BEGIN

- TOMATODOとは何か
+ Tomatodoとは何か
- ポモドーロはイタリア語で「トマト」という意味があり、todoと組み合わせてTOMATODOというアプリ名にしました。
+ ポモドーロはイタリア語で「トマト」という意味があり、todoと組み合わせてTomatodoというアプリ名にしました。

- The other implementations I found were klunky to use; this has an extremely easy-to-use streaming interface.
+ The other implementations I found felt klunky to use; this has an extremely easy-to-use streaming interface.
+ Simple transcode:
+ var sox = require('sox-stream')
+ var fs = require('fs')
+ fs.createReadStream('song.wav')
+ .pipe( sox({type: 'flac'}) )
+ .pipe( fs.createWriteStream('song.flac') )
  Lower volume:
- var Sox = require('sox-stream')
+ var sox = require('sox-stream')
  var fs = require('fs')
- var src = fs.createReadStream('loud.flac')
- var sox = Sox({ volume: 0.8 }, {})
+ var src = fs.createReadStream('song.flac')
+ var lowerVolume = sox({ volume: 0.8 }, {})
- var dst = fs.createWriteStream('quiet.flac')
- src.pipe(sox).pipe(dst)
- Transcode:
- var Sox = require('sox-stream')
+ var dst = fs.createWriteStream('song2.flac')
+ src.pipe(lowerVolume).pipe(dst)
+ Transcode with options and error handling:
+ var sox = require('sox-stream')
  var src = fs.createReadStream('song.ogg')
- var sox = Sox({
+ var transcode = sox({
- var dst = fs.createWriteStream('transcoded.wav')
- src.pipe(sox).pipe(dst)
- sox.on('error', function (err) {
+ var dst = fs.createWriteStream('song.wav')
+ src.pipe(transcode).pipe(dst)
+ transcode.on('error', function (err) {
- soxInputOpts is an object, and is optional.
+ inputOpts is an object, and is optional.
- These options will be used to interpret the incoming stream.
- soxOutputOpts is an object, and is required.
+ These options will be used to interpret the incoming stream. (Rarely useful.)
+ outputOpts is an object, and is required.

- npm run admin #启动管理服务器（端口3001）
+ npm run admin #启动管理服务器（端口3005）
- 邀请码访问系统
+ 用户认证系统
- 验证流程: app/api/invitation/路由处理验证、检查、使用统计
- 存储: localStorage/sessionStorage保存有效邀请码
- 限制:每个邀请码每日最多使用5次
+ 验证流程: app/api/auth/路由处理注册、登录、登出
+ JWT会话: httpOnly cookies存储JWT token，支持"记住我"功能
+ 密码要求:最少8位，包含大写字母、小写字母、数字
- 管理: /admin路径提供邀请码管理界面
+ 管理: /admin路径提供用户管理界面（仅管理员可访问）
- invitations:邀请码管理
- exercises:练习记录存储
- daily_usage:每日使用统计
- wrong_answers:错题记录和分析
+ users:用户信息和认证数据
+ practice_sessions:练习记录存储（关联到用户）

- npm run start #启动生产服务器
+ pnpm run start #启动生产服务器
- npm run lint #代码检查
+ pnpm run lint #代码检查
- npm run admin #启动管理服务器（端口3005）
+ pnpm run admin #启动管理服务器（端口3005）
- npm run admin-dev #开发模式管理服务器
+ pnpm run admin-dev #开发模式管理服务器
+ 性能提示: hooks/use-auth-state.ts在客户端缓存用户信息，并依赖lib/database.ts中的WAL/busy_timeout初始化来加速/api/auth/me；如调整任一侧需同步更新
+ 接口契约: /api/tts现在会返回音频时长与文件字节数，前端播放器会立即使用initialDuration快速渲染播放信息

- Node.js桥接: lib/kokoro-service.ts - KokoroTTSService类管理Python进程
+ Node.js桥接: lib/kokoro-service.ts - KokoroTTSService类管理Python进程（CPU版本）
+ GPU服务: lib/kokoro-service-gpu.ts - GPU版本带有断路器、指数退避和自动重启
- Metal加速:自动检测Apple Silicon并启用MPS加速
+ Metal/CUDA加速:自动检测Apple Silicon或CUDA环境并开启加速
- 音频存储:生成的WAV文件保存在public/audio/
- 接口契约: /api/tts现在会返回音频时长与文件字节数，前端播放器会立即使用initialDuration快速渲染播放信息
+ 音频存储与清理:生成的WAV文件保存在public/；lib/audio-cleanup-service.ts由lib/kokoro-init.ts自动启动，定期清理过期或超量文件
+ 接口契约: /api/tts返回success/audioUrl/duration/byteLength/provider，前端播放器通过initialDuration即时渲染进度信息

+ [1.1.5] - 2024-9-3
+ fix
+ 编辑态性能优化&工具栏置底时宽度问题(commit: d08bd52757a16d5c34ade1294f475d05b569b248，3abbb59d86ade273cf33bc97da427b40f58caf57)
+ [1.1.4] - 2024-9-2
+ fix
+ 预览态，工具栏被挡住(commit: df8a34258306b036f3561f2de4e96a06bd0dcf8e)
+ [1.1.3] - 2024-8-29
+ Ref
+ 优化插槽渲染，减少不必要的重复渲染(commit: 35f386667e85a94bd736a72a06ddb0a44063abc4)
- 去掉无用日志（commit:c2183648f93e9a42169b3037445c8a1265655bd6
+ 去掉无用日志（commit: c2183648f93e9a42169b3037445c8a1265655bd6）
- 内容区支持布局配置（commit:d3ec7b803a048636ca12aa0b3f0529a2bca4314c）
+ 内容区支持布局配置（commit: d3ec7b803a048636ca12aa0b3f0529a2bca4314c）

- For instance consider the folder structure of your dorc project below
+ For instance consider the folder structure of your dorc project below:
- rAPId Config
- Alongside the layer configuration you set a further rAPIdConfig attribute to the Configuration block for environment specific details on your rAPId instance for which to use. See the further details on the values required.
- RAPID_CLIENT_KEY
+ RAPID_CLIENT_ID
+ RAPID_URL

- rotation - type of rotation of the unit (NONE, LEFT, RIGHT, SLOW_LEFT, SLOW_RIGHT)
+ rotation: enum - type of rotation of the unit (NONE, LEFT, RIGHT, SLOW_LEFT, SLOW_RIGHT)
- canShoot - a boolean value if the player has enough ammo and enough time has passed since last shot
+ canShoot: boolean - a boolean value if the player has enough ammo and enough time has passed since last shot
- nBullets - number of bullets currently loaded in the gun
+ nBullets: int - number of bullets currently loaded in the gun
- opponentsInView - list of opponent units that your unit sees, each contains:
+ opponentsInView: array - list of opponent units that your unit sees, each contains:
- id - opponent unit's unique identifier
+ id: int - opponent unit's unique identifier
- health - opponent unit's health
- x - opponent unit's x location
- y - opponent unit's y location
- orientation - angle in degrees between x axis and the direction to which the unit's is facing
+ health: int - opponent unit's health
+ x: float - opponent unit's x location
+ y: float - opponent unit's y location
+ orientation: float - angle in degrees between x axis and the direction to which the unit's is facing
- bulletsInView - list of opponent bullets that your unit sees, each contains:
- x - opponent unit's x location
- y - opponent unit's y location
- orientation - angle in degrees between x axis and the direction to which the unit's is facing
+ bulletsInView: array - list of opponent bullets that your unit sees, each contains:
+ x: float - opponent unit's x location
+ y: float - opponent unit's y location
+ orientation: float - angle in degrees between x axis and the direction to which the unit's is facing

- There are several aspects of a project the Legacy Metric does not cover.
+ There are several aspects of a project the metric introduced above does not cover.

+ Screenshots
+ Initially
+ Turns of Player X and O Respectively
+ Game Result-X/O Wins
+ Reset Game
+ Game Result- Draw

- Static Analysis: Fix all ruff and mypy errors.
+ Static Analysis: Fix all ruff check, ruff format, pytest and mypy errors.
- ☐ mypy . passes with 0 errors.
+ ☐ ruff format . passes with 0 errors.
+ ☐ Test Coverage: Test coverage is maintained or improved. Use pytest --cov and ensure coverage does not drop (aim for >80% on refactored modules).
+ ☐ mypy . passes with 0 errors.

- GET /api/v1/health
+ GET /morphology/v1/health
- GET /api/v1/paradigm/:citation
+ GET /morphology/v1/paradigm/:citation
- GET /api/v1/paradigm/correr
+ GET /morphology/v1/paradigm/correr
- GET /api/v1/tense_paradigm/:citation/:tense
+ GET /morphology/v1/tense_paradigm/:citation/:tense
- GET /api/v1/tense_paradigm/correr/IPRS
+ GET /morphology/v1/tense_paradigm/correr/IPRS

END

AIM OF THE EXERCISE | Print only what lies in the material above starting at the line with "- GET /api/v1/paradigm/correr" and ending at the line with "- GET /api/v1/tense_paradigm/correr/IPRS", every line exactly as given.

THE COMPLETED TASK |
- GET /api/v1/paradigm/correr
+ GET /morphology/v1/paradigm/correr
- GET /api/v1/tense_paradigm/:citation/:tense
+ GET /morphology/v1/tense_paradigm/:citation/:tense
- GET /api/v1/tense_paradigm/correr/IPRS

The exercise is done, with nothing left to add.